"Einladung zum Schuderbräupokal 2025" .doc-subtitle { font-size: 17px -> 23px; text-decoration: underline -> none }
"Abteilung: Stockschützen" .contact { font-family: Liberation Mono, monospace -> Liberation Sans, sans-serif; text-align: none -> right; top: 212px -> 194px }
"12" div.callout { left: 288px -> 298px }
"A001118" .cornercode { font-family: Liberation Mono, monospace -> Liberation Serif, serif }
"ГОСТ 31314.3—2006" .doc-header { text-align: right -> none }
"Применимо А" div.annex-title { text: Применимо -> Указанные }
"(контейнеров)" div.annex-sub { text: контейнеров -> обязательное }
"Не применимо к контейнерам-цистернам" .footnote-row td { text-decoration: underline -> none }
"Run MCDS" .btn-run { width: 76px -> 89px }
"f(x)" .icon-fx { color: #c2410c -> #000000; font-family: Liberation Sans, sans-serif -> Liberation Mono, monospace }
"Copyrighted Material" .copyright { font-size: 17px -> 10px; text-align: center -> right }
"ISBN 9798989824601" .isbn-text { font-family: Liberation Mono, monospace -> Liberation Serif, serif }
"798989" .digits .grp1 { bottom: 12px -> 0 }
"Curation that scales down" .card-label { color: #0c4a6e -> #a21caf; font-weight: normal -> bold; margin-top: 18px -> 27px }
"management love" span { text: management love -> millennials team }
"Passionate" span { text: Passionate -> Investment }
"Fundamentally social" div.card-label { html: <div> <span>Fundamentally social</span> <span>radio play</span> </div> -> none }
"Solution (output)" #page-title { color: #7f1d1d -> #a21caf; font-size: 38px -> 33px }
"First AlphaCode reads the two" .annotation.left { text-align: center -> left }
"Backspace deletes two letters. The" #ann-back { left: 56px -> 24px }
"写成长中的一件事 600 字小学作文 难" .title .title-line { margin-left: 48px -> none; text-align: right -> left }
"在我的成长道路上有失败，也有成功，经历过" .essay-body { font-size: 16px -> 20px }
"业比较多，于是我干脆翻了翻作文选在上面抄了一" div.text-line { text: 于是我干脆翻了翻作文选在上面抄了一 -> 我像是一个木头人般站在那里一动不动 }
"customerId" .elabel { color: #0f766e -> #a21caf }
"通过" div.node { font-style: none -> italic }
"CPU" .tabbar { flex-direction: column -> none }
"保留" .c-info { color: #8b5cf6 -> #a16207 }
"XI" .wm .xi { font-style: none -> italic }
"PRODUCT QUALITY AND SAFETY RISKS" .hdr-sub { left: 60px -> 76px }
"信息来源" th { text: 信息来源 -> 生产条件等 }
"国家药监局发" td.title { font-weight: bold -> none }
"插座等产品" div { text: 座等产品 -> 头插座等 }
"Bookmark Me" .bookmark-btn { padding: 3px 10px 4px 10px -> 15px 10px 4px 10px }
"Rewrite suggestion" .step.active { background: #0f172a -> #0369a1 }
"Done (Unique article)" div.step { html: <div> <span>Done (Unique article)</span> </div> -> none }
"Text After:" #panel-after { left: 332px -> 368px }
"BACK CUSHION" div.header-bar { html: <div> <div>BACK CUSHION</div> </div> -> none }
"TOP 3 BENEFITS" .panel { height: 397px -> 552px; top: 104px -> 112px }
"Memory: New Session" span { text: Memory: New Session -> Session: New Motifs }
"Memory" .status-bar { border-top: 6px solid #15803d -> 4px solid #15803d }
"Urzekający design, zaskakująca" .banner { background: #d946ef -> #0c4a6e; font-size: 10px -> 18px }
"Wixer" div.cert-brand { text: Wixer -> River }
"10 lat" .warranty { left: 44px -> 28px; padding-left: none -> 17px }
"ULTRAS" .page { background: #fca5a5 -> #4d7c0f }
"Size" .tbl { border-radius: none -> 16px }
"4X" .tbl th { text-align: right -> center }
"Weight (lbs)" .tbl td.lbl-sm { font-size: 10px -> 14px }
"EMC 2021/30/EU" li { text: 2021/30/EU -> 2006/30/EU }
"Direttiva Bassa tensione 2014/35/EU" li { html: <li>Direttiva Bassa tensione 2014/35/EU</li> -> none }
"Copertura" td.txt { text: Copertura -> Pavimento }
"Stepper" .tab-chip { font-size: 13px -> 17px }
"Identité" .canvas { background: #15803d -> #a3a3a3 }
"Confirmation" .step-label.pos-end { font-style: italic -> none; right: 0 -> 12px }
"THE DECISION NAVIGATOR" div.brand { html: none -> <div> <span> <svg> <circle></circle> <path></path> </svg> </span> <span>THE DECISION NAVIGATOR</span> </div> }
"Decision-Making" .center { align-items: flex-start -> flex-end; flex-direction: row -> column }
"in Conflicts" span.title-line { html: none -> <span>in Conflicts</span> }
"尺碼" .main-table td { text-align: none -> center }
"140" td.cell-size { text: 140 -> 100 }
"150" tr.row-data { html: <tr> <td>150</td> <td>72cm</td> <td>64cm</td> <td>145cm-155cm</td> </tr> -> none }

What the exercise asks> Look through the entries above and report each line where the string "right" occurs.

Answer area>
"Abteilung: Stockschützen" .contact { font-family: Liberation Mono, monospace -> Liberation Sans, sans-serif; text-align: none -> right; top: 212px -> 194px }
"ГОСТ 31314.3—2006" .doc-header { text-align: right -> none }
"Copyrighted Material" .copyright { font-size: 17px -> 10px; text-align: center -> right }
"写成长中的一件事 600 字小学作文 难" .title .title-line { margin-left: 48px -> none; text-align: right -> left }
"4X" .tbl th { text-align: right -> center }
"Confirmation" .step-label.pos-end { font-style: italic -> none; right: 0 -> 12px }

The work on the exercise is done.